You can shoot five rounds from a single pull of the trigger.
>or other form of heatsinks
The big brain move would be to find a way to safely dump heat into the magazine since those are being rotated on and off the gun anyway. If you could keep the heat isolated or low enough per magazine that there was no chance of anything cooking off, keeping them safe to handle, and the weight low it would be a pretty ideal solution.
caseless ammunition is already a thing among tank guns
Every single time.
First no. Brass cases take out a single digit percentage of heat from the rifle. You can do the math yourself if you like. All you need is the temperature of the case after firing, the weight and the specific heat of brass. Yes the effect exists, yes some heat is voided that way, but its basically negligible for this purpose.
>But user why was cook off such a problem then?
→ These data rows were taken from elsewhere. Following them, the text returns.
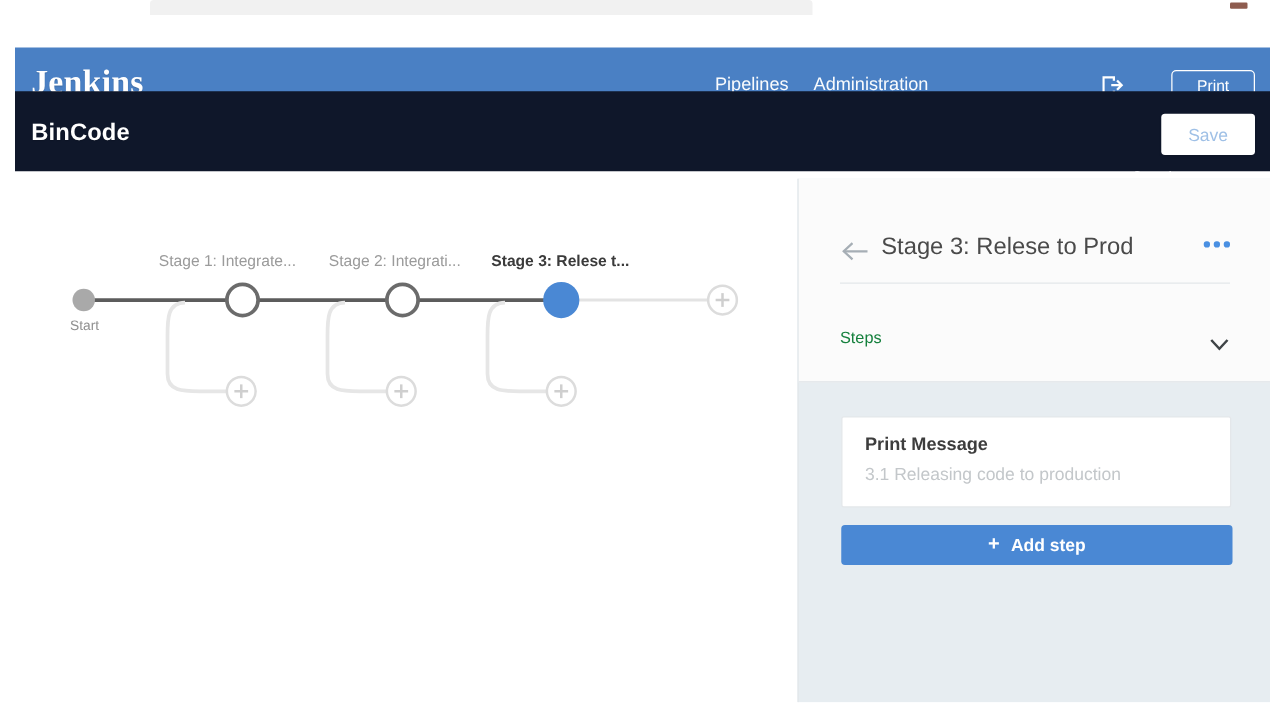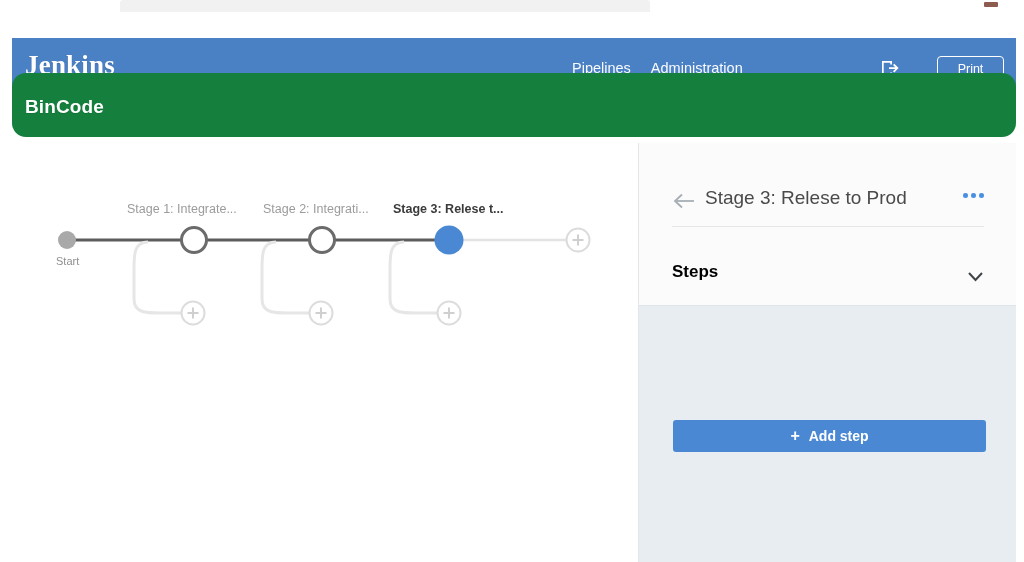"BinCode" .subnav { background: #15803d -> #0f172a; border-radius: 14px -> none }
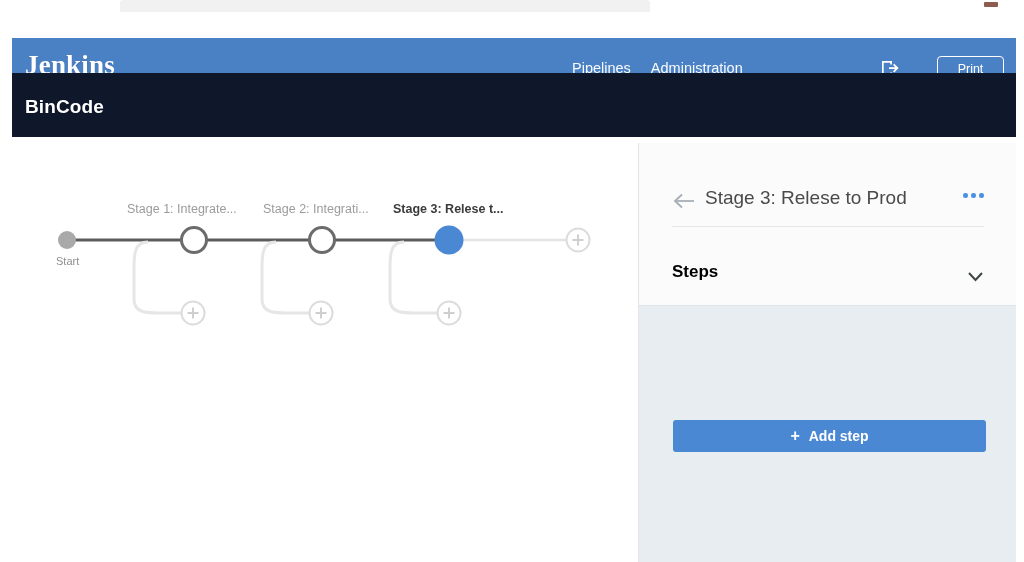"Save" div.save-btn { html: none -> <div>Save</div> }
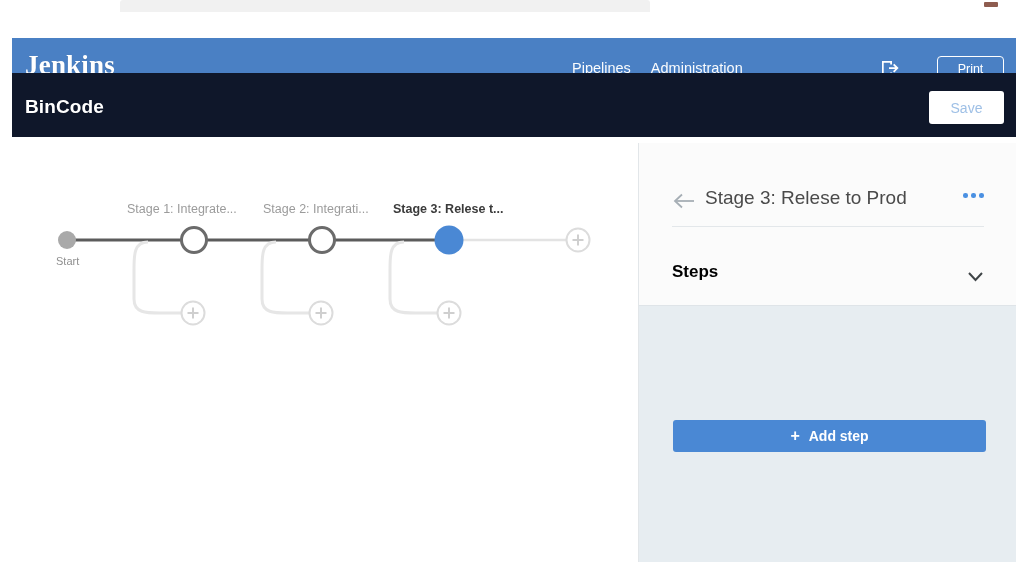"Steps" .steps-label { color: #000000 -> #15803d; font-size: 17px -> 13px; font-weight: bold -> none }
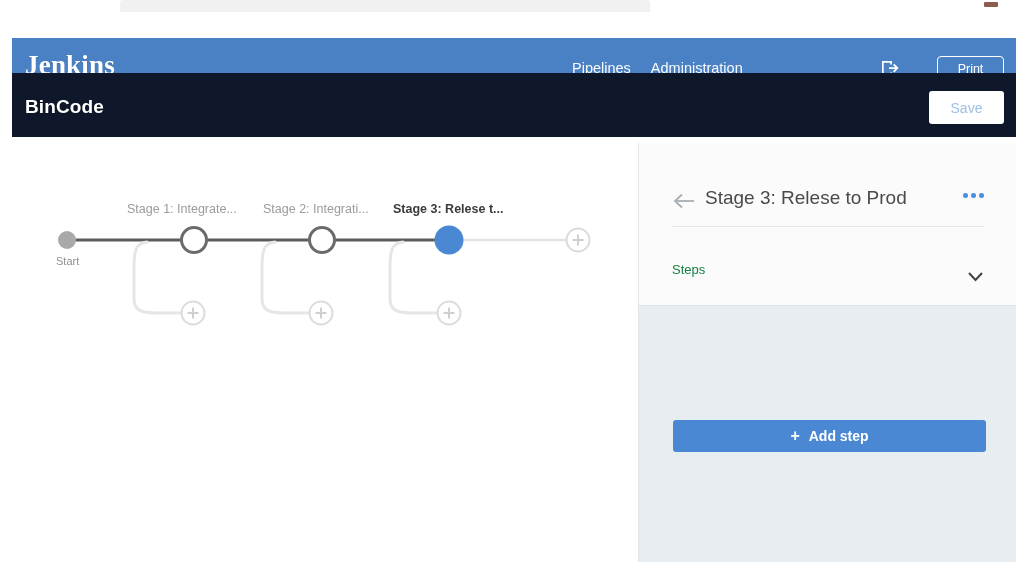"Print Message" div.step-card { html: none -> <div> <div>Print Message</div> <div>3.1 Releasing code to production</div> </div> }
Because brass is thermally conductive and chamber temperature isn't perfectly even. Uneven chamber surfaces from defects or damage, variation in combustion etc can cause sections of the chamber wall to be hot enough to ignite the propellant even when the average chamber temperature is below the required threshold.
When the propellant block is in direct contact with the chamber wall, this means the small part contacting that hot section can get hot enough to ignite and start chain reaction, cooking off the round even when the average chamber temperature should mean it safe.
Brass helps this by being thermally conductive. Heat will spread around the case as it transfers from the chamber to the propellant, averaging out the temperature over the whole case, meaning your average chamber temperature is now directly representative of actual cook-off chance.
If you think about it, it makes sense because the G11 didn't have any significant heat issues after they switched to HITP.